START EXTRACTED INFORMATION

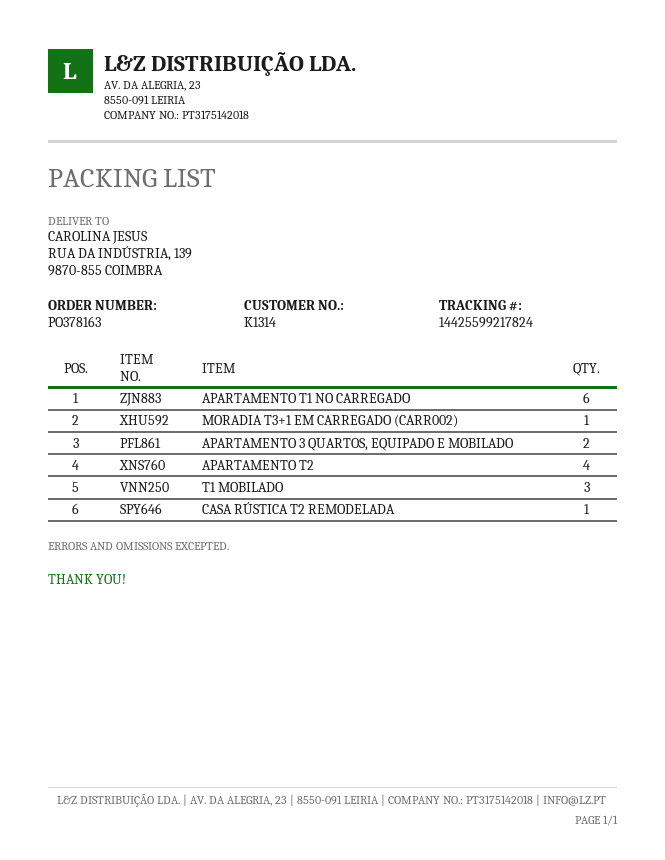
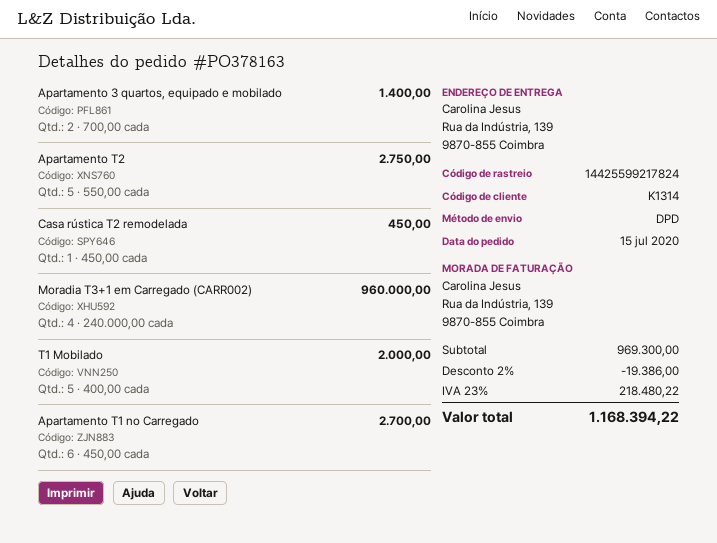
MORADIA T3+1 EM CARREGADO (CARR002): 1 -> 4
APARTAMENTO T2: 4 -> 5
T1 MOBILADO: 3 -> 5

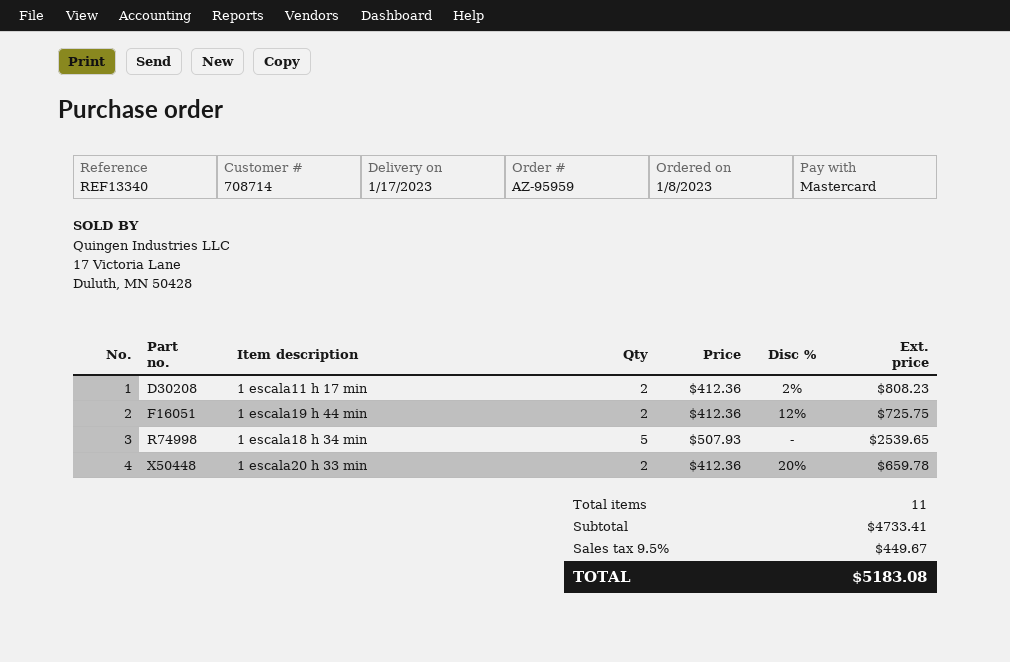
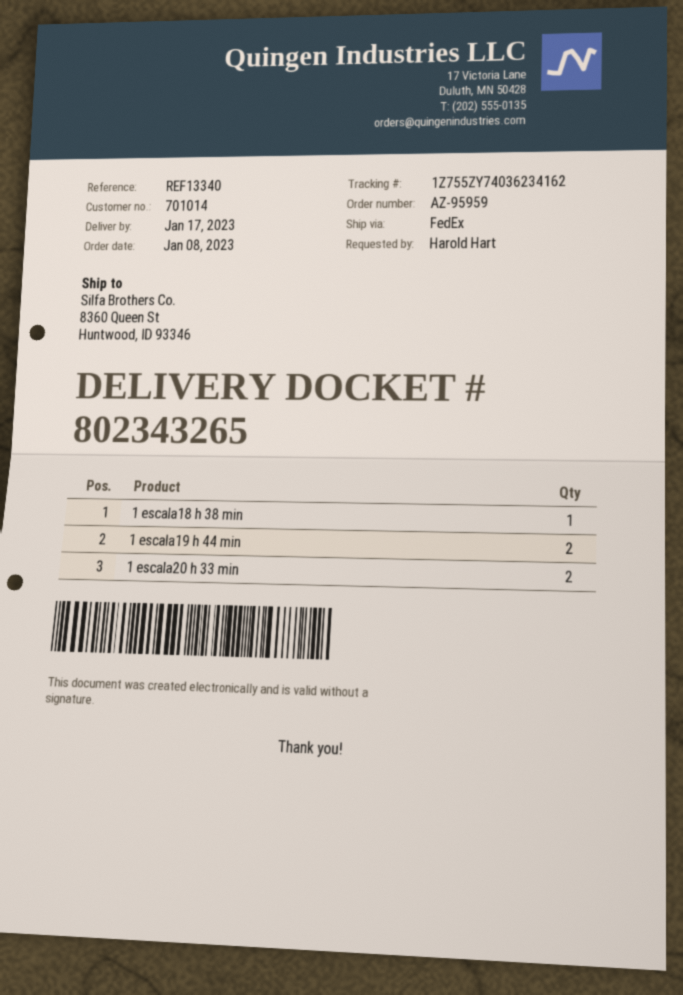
customer number: 708714 -> 701014
1 escala11 h 17 min: 2 -> none
1 escala18 h 34 min: 5 -> none
1 escala18 h 38 min: none -> 1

END EXTRACTED INFORMATION

■ WORK REQUEST
Copy out the lines of the records above in which the string "none" appears.

■ TASK ANSWER
1 escala11 h 17 min: 2 -> none
1 escala18 h 34 min: 5 -> none
1 escala18 h 38 min: none -> 1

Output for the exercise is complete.